Scientists from Neumedicines discovered the previously unexplored hematological properties of IL-12 by demonstrating the potent survival effects of single, low-dose IL-12 on hematopoietic recovery following lethal radiation. HemaMax is being designed as a therapeutic that will be administered to potential victims of a radiation disaster in very low, microgram doses to achieve potent radiomitigation effects.

To date Neumedicines has shown that HemaMax can increase survival in mice and nonhuman primates who receive the therapeutic in single, low doses 24 hours after lethal radiation exposure. To get an FDA go-ahead the company will have to demonstrate efficacy in representative animal models as well as safety, pharmacokinetic, pharmacodynamic, and biomarker testing in healthy human volunteers.

In June healthy volunteers were dosed with HemaMax in a first-in-human Phase I study in HSARS. This initial safety study involves single injections of HemaMax in ascending dose groups of six healthy volunteers in four cohorts. Participants in the study will be assessed for adverse side effects over a four-week period, and blood samples will be obtained to evaluate the effects of HemaMax on various biomarkers.

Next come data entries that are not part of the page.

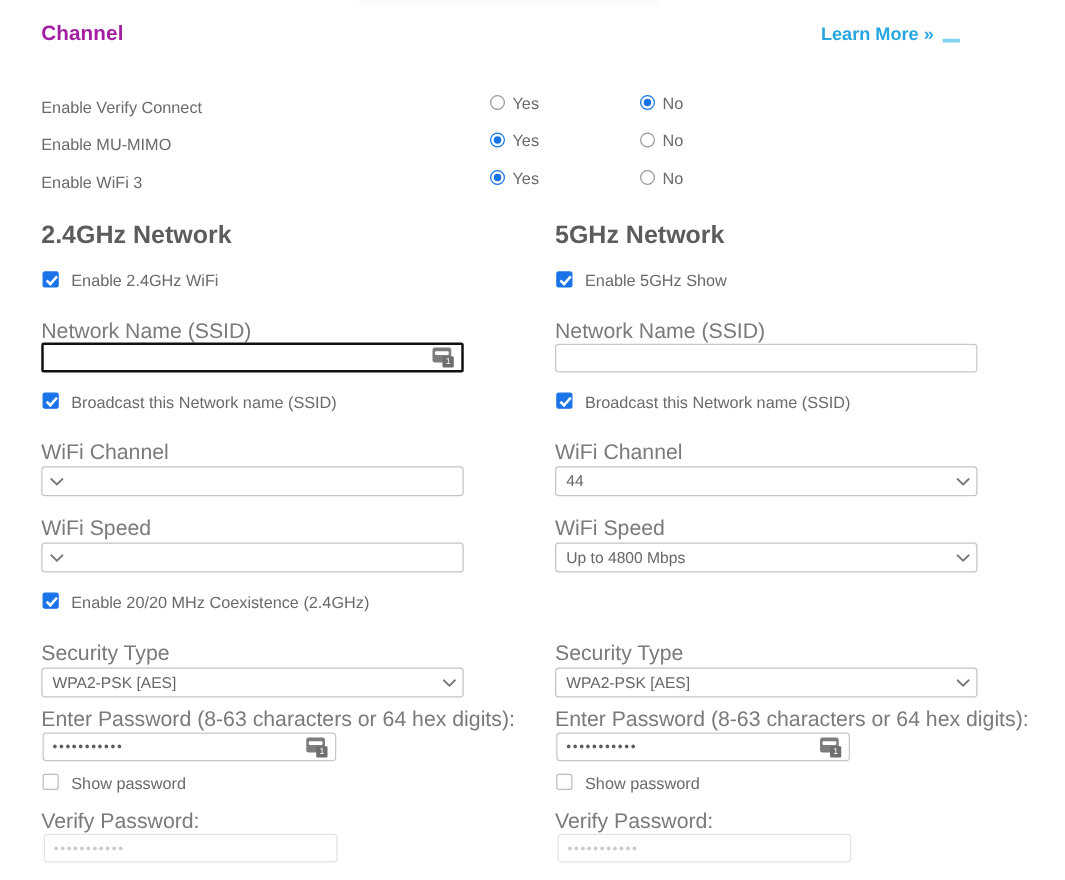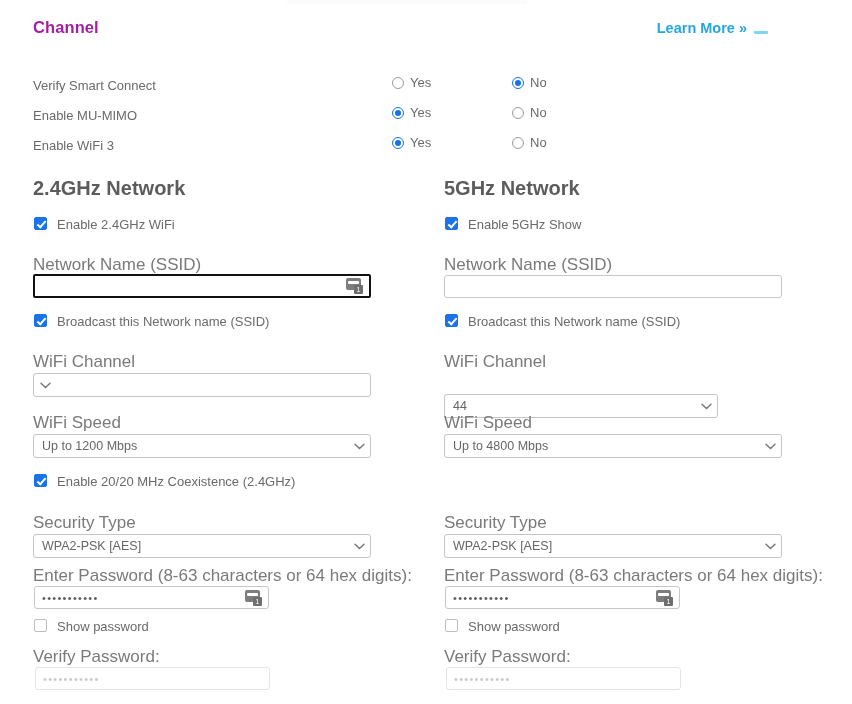--- a/index.html
+++ b/index.html
@@ -299,7 +299,7 @@
   </div>
 
   <div class="gen-row" style="top:76px">
-    <div class="gen-label">Verify Smart Connect</div>
+    <div class="gen-label">Enable Verify Connect</div>
     <div class="radio-group yes">
       <span class="radio"></span>
       <span class="radio-label">Yes</span>

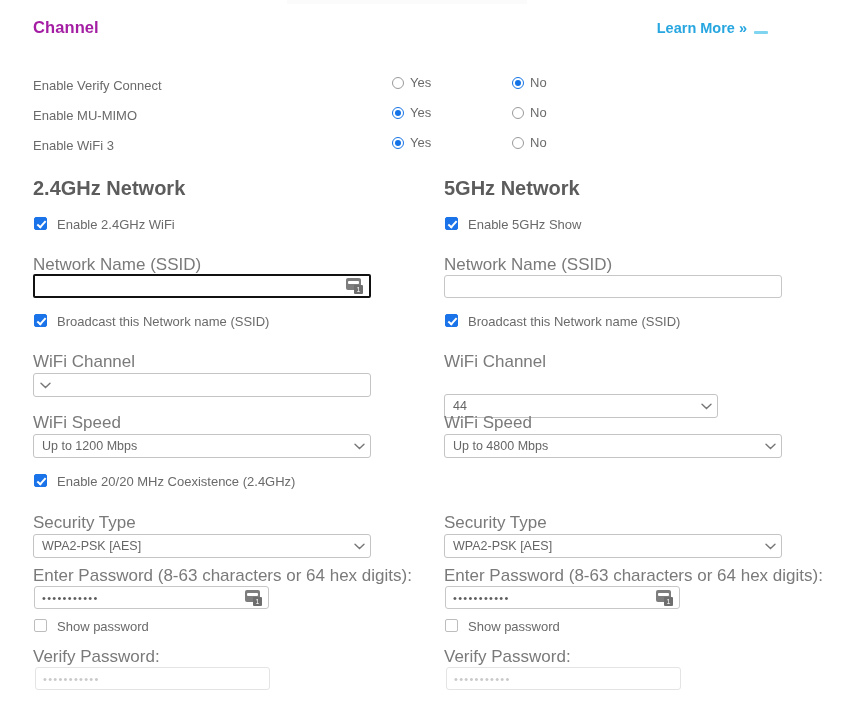--- a/index.html
+++ b/index.html
@@ -86,7 +86,6 @@
     position: absolute;
     top: 0;
     display: flex;
-    align-items: center;
     gap: 6px;
     cursor: pointer;
   }

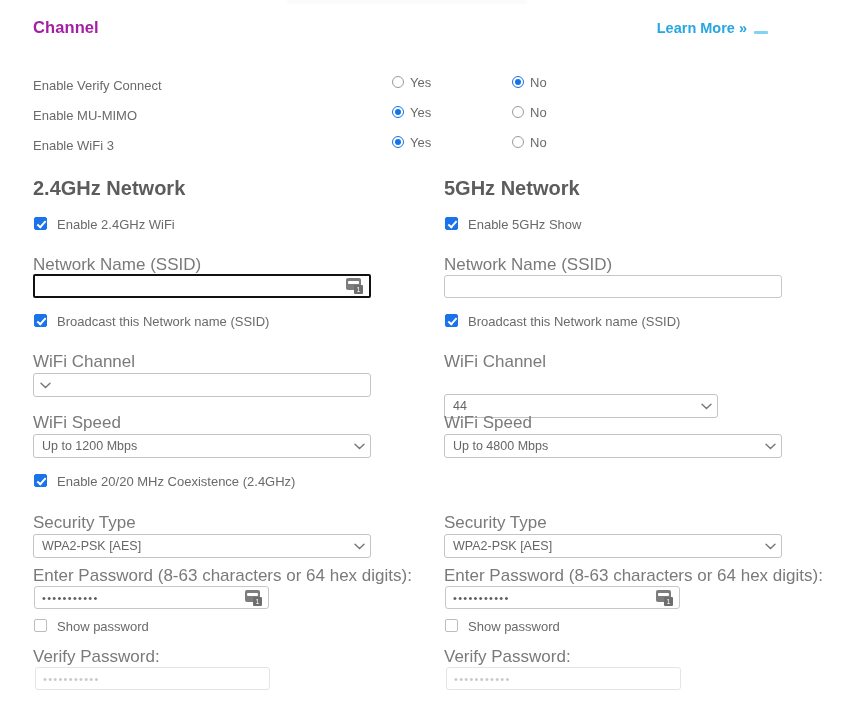--- a/index.html
+++ b/index.html
@@ -424,7 +424,7 @@
     </div>
 
     <div class="fld-label" style="left:0; top:352px">WiFi Channel</div>
-    <div class="sel" style="left:0; top:394px; width:274px">
+    <div class="sel" style="left:0; top:373px; width:338px">
       <span class="sel-value">44</span>
       <span class="sel-arrow">
         <svg width="11" height="7" viewBox="0 0 11 7">

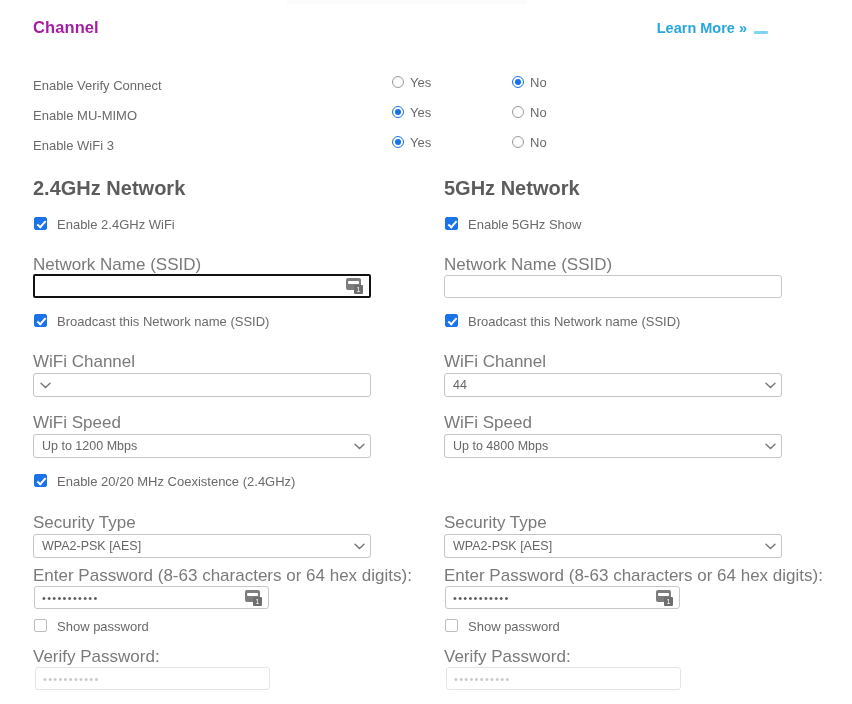--- a/index.html
+++ b/index.html
@@ -366,7 +366,6 @@
 
     <div class="fld-label" style="left:0; top:413px">WiFi Speed</div>
     <div class="sel" style="left:0; top:434px; width:338px">
-      <span class="sel-value">Up to 1200 Mbps</span>
       <span class="sel-arrow">
         <svg width="11" height="7" viewBox="0 0 11 7">
             <path d="M1 1.2 L5.5 5.6 L10 1.2" stroke="#777" stroke-width="1.4" fill="none" stroke-linecap="round"></path>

The study has reportedly advanced to the third cohort with no safety issues and is scheduled to be completed by the first quarter of next year. This safety study is to be followed by several larger safety studies in healthy human volunteers, prior to submission of a BLA, which is expected by 2016.
HemaMax is also being developed for use in cancer patients to alleviate the side effect of radiation or chemotherapy. A Phase I trial for the prevention of chemotherapy-induced thrombocytopenia in patients with solid tumors is targeted to begin in the second quarter of next year.